İlk bakışta okyanusa kulağa korkunç bir fikir gibi gelen radyoaktif su salma konusunda Greenpeace, salınan radyoaktivitenin insan DNA'sını değiştirebileceğinden bahsediyordu.
Çin ve Güney Kore, Pasifik Adası ülkeleri Mavi Pasifik'in daha fazla nükleer kirlenmesinden endişe duyuyorlardı.
Bir akademik yayın, toplam küresel sosyal refah maliyetinin 200 milyar ABD dolarını geçebileceğini iddia etti.
Planlanan tahliyeye yapılan itirazlar medyada geniş yer buldu.

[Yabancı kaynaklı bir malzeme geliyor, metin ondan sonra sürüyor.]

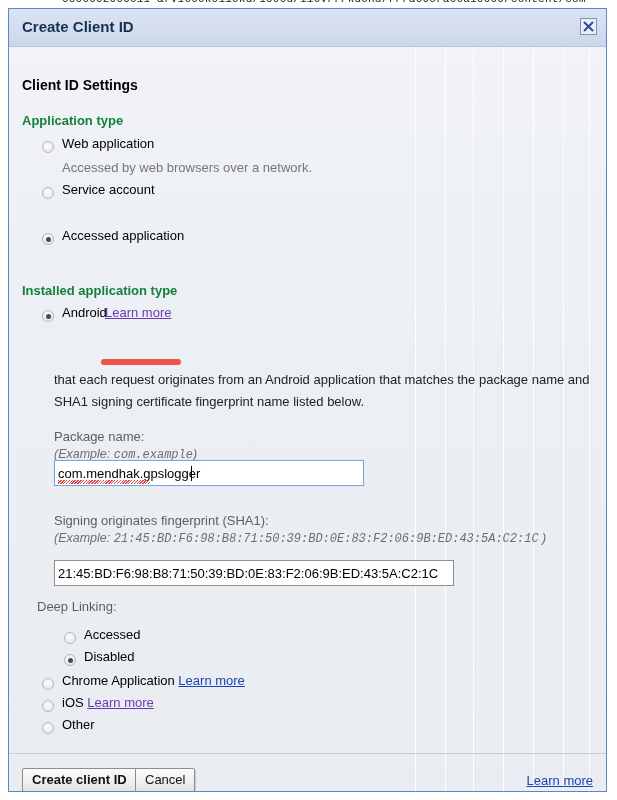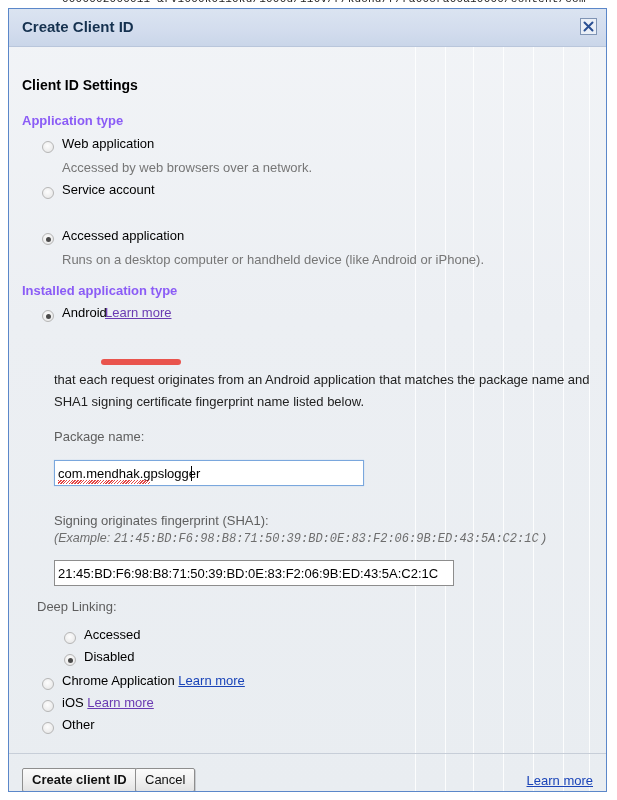"Application type" .h-section { color: #8b5cf6 -> #15803d }
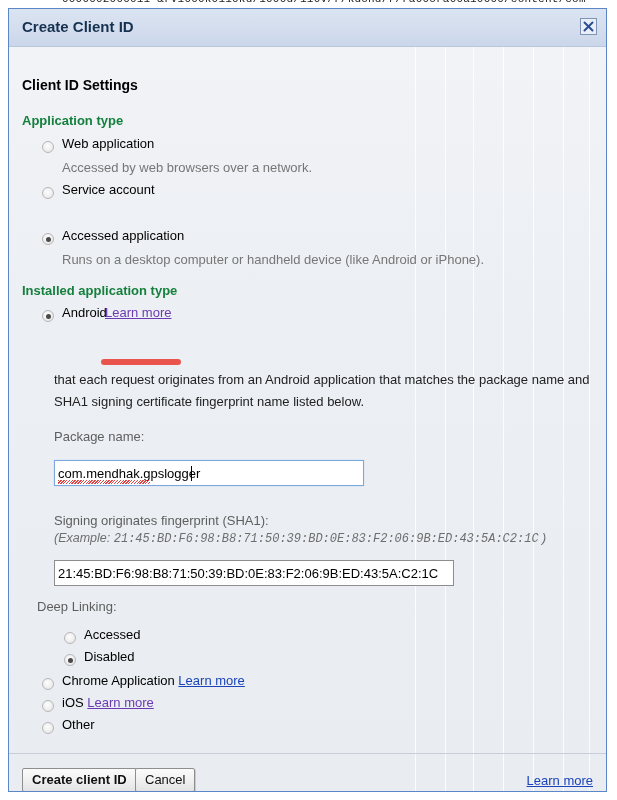"Runs on a desktop computer" div.opt-desc { html: <div>Runs on a desktop computer or handheld device (like Android or iPhone).</div> -> none }
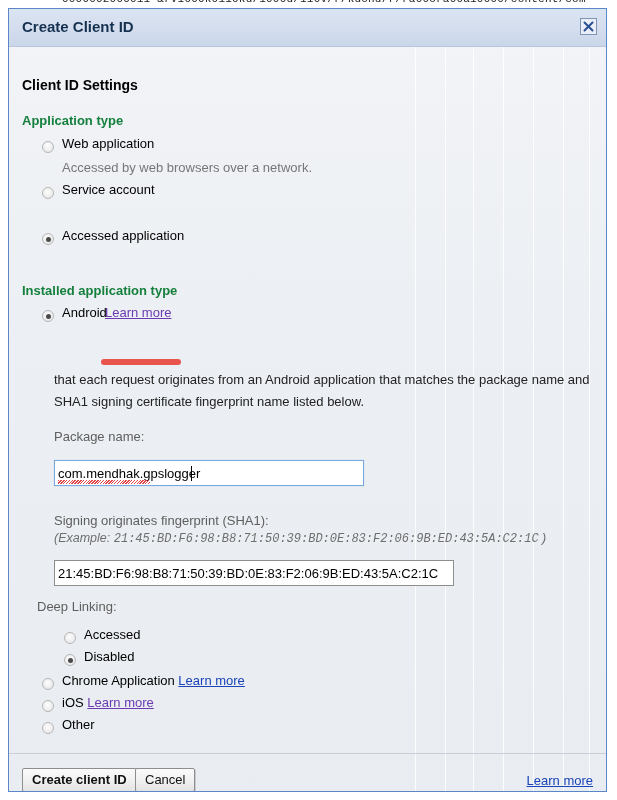"(Example: com.example)" div.example { html: none -> <div><span>(Example: </span><span>com.example</span><span>)</span></div> }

TIME dergisi geçtiğimiz günlerde Pasifik Adası uluslarının Soğuk Savaş nükleer denemelerinin mirasıyla onlarca yıldır nasıl boğuştuğunu açıkladı. The Guardian, atığın güvenli olup olmadığını tartışan Pasifik aktivistlerinden bir fikir yazısı yayınladı, ardından "onu Tokyo'da boşaltın, Paris'te test edin ve Washington'da saklayın, ancak Pasifik'imizi nükleerden arındırın!"dedi.
Ancak Japon hükümeti, Uluslararası Atom Enerjisi Kurumu (IAEA) ve bağımsız bilim adamları, planlanan salınımın makul ve güvenli olduğunu ilan ettiler.